Task to carry out: Exact copy, no pictures: return all the data below as written.

Edit difference data:
######

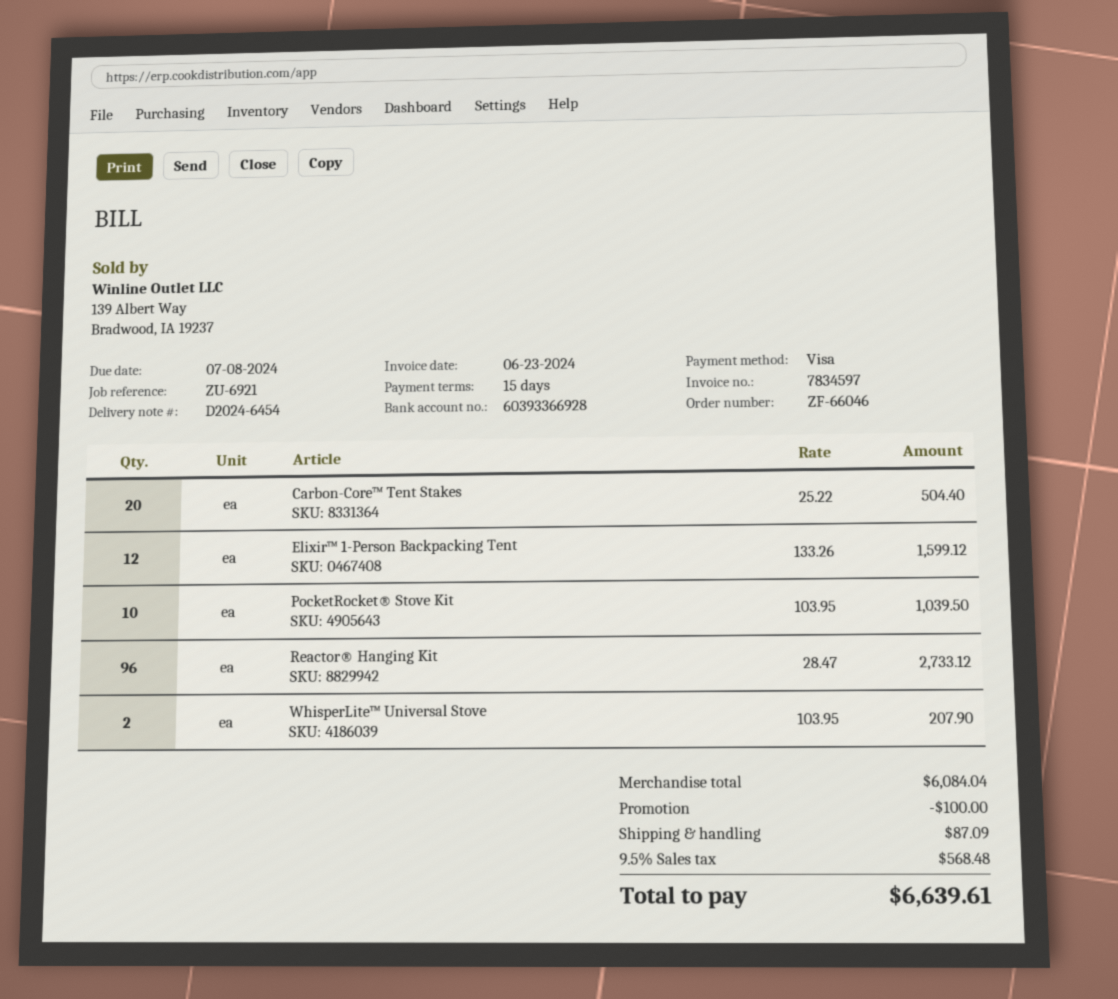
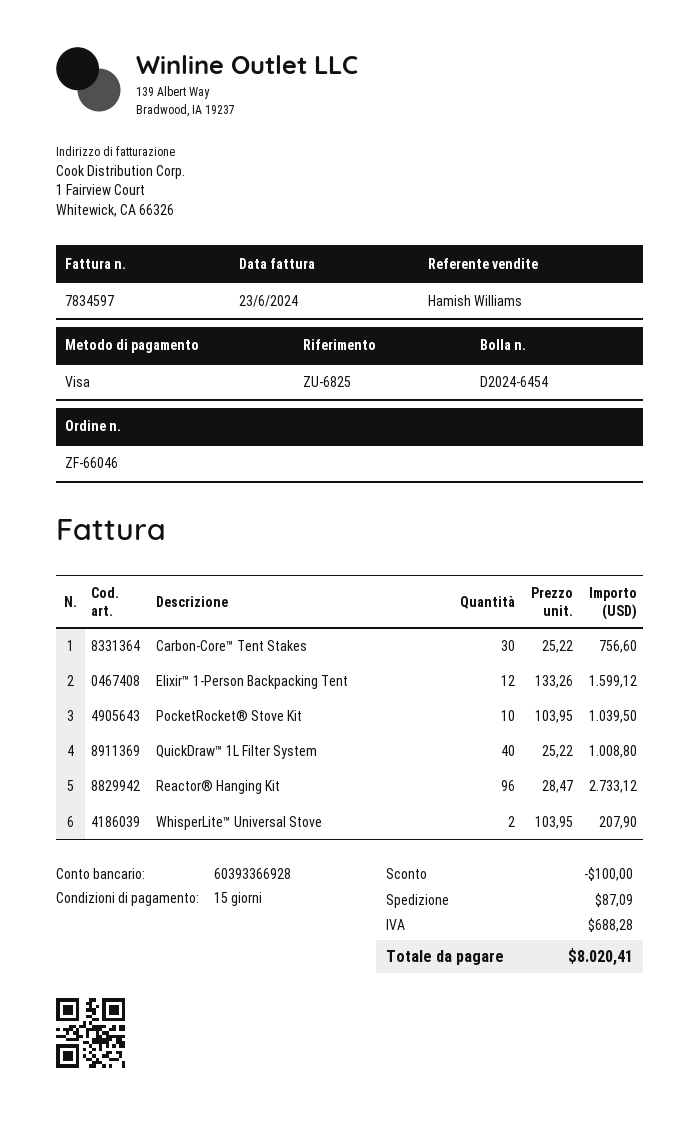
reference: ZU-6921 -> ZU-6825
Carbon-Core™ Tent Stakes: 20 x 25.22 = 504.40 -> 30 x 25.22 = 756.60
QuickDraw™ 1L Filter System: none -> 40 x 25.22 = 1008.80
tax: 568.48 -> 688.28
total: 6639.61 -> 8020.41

######

Expected output:
reference: ZU-6921 -> ZU-6825
Carbon-Core™ Tent Stakes: 20 x 25.22 = 504.40 -> 30 x 25.22 = 756.60
QuickDraw™ 1L Filter System: none -> 40 x 25.22 = 1008.80
tax: 568.48 -> 688.28
total: 6639.61 -> 8020.41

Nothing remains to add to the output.